*Aim of the task:* Below are some entries. Repeat exactly the lines from the one with "- Each gateway" through the one with "support up to 32", and only those.

*Data for the task:*
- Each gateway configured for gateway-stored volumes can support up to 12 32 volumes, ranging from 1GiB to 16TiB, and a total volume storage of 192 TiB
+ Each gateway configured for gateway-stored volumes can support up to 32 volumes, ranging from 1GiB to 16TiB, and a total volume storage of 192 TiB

* * *

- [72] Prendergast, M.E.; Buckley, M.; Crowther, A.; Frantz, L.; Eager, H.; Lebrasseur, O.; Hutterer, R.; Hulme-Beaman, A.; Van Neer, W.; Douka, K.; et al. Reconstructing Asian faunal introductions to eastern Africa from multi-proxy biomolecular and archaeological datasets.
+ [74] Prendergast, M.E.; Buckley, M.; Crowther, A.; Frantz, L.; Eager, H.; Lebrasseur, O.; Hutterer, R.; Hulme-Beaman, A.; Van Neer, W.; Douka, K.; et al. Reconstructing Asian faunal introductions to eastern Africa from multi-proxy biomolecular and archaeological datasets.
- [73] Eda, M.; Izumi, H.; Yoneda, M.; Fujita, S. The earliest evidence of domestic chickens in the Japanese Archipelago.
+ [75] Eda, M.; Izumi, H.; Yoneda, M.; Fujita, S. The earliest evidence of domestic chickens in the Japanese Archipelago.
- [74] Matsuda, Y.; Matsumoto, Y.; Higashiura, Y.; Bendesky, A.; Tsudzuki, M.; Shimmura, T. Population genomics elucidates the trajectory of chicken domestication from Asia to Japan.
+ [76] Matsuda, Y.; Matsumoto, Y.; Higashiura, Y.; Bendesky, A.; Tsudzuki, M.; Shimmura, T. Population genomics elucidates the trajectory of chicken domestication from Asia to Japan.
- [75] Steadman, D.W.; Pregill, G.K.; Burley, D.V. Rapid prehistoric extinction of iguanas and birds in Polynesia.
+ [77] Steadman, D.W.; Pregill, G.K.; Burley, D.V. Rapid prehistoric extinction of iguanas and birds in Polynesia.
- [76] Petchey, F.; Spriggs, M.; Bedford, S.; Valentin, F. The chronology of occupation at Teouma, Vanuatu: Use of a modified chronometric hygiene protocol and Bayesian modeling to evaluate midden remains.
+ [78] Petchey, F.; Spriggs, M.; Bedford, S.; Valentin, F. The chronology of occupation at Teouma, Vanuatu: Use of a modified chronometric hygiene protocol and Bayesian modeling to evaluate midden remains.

==

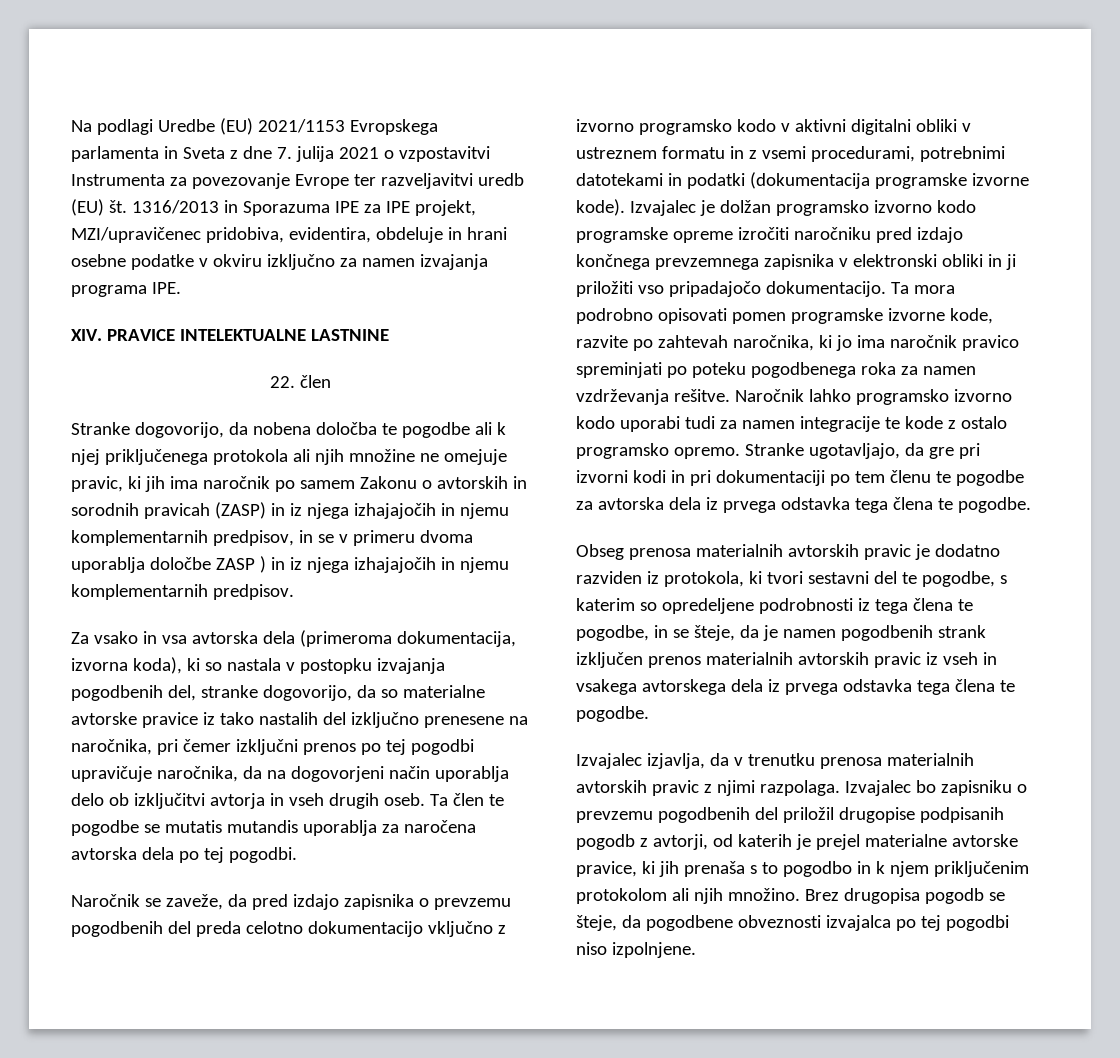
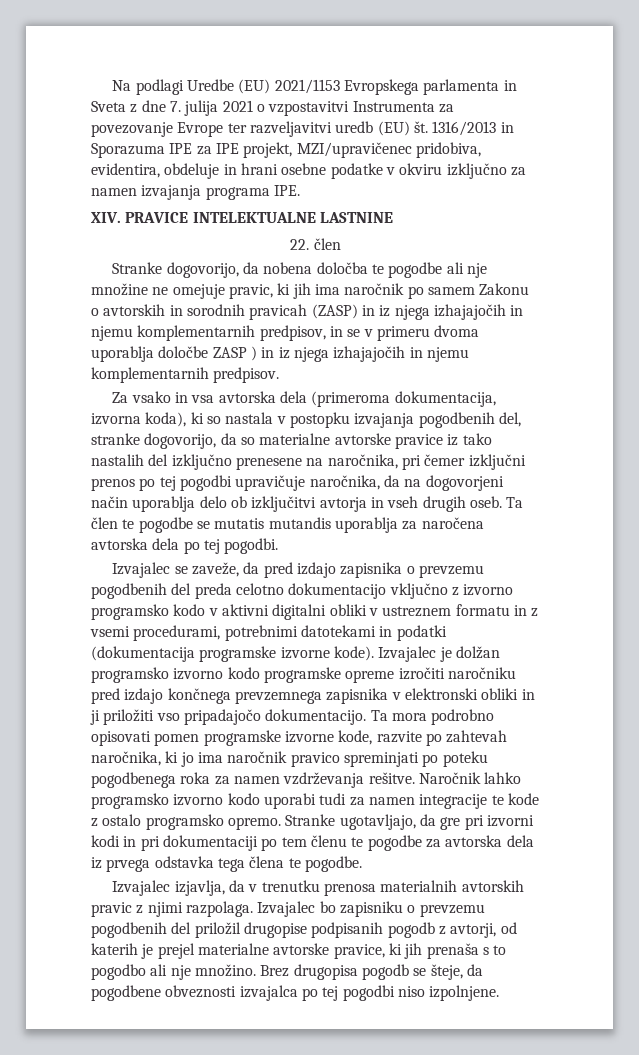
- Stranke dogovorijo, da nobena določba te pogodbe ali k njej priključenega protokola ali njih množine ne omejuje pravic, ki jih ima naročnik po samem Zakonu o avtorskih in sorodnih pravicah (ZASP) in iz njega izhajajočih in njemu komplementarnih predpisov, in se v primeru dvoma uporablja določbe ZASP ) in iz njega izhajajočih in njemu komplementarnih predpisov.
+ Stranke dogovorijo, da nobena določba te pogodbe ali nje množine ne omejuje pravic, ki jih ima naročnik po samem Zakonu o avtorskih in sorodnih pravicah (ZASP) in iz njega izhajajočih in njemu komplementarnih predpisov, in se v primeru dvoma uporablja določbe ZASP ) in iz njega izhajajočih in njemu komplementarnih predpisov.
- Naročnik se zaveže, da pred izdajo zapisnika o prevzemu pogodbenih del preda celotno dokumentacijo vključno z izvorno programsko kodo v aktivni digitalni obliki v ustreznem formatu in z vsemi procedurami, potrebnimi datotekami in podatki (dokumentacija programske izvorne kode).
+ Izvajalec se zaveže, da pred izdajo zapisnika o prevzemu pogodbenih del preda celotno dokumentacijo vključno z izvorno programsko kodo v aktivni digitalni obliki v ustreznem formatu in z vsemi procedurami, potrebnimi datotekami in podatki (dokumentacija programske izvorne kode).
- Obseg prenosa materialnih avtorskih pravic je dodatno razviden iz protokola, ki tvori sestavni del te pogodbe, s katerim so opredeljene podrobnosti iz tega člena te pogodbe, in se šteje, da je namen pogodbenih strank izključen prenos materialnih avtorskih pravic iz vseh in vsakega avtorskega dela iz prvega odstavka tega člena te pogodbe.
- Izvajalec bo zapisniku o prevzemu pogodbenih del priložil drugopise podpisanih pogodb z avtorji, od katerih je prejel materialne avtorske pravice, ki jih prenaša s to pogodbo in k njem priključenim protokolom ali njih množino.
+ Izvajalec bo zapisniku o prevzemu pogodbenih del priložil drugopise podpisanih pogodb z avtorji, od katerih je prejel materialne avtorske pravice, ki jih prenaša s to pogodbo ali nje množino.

*Response:*
- Each gateway configured for gateway-stored volumes can support up to 12 32 volumes, ranging from 1GiB to 16TiB, and a total volume storage of 192 TiB
+ Each gateway configured for gateway-stored volumes can support up to 32 volumes, ranging from 1GiB to 16TiB, and a total volume storage of 192 TiB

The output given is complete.